With my toy Poodle and Yorkie I always use a harness. Using a collar on a toy breed can cause a collapsed trachea.


----------



## ArreauStandardPoodle (Sep 1, 2009)

I do not like harnesses at all, for any dog. They can ride up and throw out a dog's elbows. A slip collar would give you lots of control. If a pup is pulling, the collar would tighten, like a choke collar.


----------



## sschoe2 (Mar 16, 2011)

ArreauStandardPoodle said:


> I do not like harnesses at all, for any dog. They can ride up and throw out a dog's elbows. A slip collar would give you lots of control. If a pup is pulling, the collar would tighten, like a choke collar.


I have been watching a lot of Cesar Milan Dog Whisperer. He hates harnesses unless it is pulling something. He is a firm believer in walking the dog in a submissive unexcited state. The harness is designed for pulling. The lead is designed for control. The dog should learn to walk with you in front or beside you without pulling you. If the dog pulls you or is in front it is being dominant and that is stressful to the dog and can foster bad behavior.


----------



## ArreauStandardPoodle (Sep 1, 2009)

sschoe2 said:


> I have been watching a lot of Cesar Milan Dog Whisperer. He hates harnesses unless it is pulling something. He is a firm believer in walking the dog in a submissive unexcited state. The harness is designed for pulling. The lead is designed for control. The dog should learn to walk with you in front or beside you without pulling you. If the dog pulls you or is in front it is being dominant and that is stressful to the dog and can foster bad behavior.


I agree with Caesar entirely. If the dog is pulling on the lead, a slip collar should be all you need, with a lot of consistency on the dog walker's behalf.
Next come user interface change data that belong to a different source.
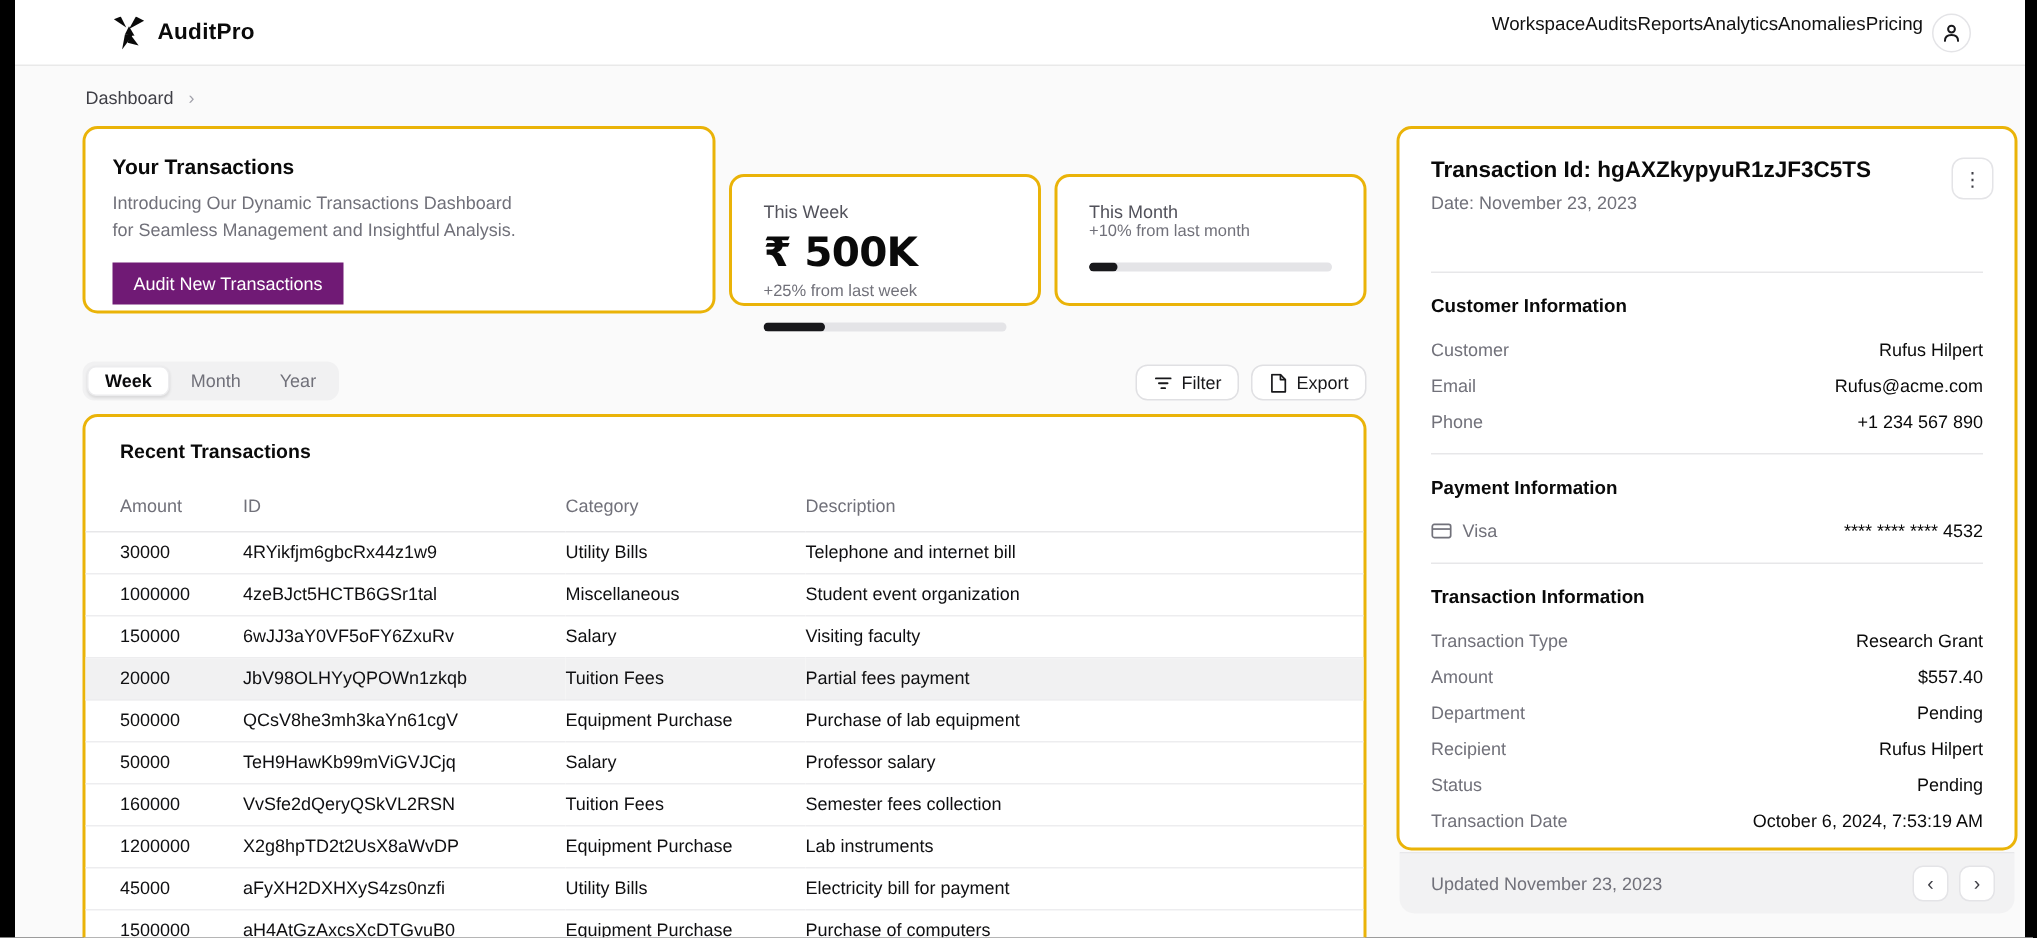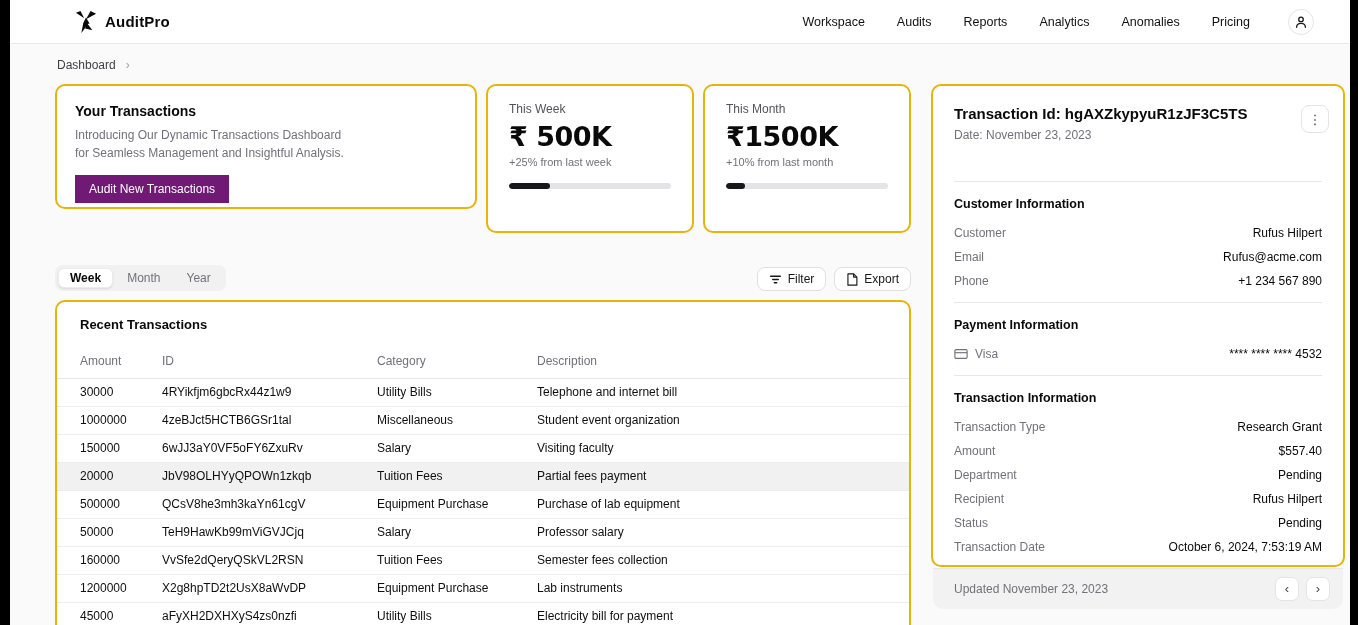--- a/index.html
+++ b/index.html
@@ -4,38 +4,38 @@
 <style>
   * { margin:0; padding:0; box-sizing:border-box; }
   html,body { width:1358px; height:625px; overflow:hidden; }
   body { background:#000; font-family:"Liberation Sans", sans-serif; }
   .app { position:relative; margin-left:10px; width:1340px; height:625px; background:#fafafa; overflow:hidden; }
 
   
   .topbar { height:44px; background:#fff; border-bottom:1px solid #e9e9e9; display:flex; align-items:center; justify-content:space-between; padding:0 36px 0 65px; }
   .brand { display:flex; align-items:center; gap:8px; }
   .brand-name { font-size:15px; font-weight:800; color:#0a0a0a; letter-spacing:.2px; }
-  .nav { display:flex; align-items:center; gap:32px; }
+  .nav { display:flex; align-items:flex-start; gap:0; }
   .nav-item { font-size:12.5px; color:#111; cursor:pointer; text-decoration:none; }
   .avatar { width:26px; height:26px; border-radius:50%; border:1px solid #e4e4e7; background:#fff; display:flex; align-items:center; justify-content:center; margin-left:6px; }
 
   
   .main { padding:14px 0 0 45px; }
   .breadcrumb { display:flex; align-items:center; gap:10px; font-size:12px; color:#3f3f46; margin:0 0 12px 2px; }
   .crumb-sep { color:#a1a1aa; font-size:12px; }
   .layout { display:grid; grid-template-columns:856px 414px; gap:20px; align-items:start; }
 
   
   .cards-row { display:grid; grid-template-columns:422px 208px 208px; gap:9px; }
   .card { background:#fff; border:2px solid #eab308; border-radius:10px; }
   .hero-card { padding:17px 18px; height:125px; }
   .hero-title { font-size:14px; font-weight:700; color:#0a0a0a; margin-bottom:7px; }
   .hero-sub { font-size:12px; color:#71717a; line-height:1.5; }
   .cta-btn { margin-top:13px; background:#701a75; color:#fff; font-size:12px; border:none; border-radius:0; padding:7px 14px; cursor:pointer; font-family:inherit; }
-  .stat-card { padding:16px 21px; height:149px; }
+  .stat-card { padding:16px 21px; height:88px;margin-top:32px; }
   .stat-label { font-size:12px; color:#52525b; }
   .stat-value { font-size:27px; font-weight:700; color:#0a0a0a; margin:5px 0 4px; font-family:"DejaVu Sans","Liberation Sans",sans-serif; letter-spacing:-.5px; }
   .stat-change { font-size:11px; color:#71717a; }
   .progress { margin-top:15px; height:6px; background:#e4e4e7; border-radius:999px; overflow:hidden; }
   .progress-fill { height:100%; background:#18181b; border-radius:999px; }
 
   
   .tabs-row { margin-top:32px; display:flex; align-items:flex-end; justify-content:space-between; }
   .seg { display:inline-flex; background:#f1f1f2; border-radius:8px; padding:3px; gap:2px; }
   .seg-tab { font-size:12px; color:#71717a; padding:3px 12px; border-radius:6px; cursor:pointer; }
@@ -136,21 +136,20 @@
             <div class="stat-label">This Week</div>
             <div class="stat-value">₹ 500K</div>
             <div class="stat-change">+25% from last week</div>
             <div class="progress">
               <div class="progress-fill" style="width: 25%;"></div>
             </div>
           </div>
 
           <div class="card stat-card">
             <div class="stat-label">This Month</div>
-            <div class="stat-value">₹1500K</div>
             <div class="stat-change">+10% from last month</div>
             <div class="progress">
               <div class="progress-fill" style="width: 12%;"></div>
             </div>
           </div>
         </div>
 
         <div class="tabs-row">
           <div class="seg">
               <span class="seg-tab active">Week</span>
I agree a harness is fine if you have a sled dog or your dogs pull carts, or if the dog is a service dog, but imo these are the only reasons to use a harness.


----------



## pigasus (Jan 27, 2011)

My friend uses an EasyWalk harness for her spoo- it cuts down on the pulling a ton. It's designed so that you clip the lead on at the front, on their chest, so if they pull it pulls them to the side- essentially stopping them. I've been using a harness on my mini pup. It worked wonderfully at first, but now that she's gained confidence she's started pulling. I'm thinking of getting an EasyWalk for her as well.


----------



## PaddleAddict (Feb 9, 2010)

sschoe2 said:


> I have been watching a lot of Cesar Milan Dog Whisperer. He hates harnesses unless it is pulling something. He is a firm believer in walking the dog in a submissive unexcited state. The harness is designed for pulling. The lead is designed for control. The dog should learn to walk with you in front or beside you without pulling you. If the dog pulls you or is in front it is being dominant and that is stressful to the dog and can foster bad behavior.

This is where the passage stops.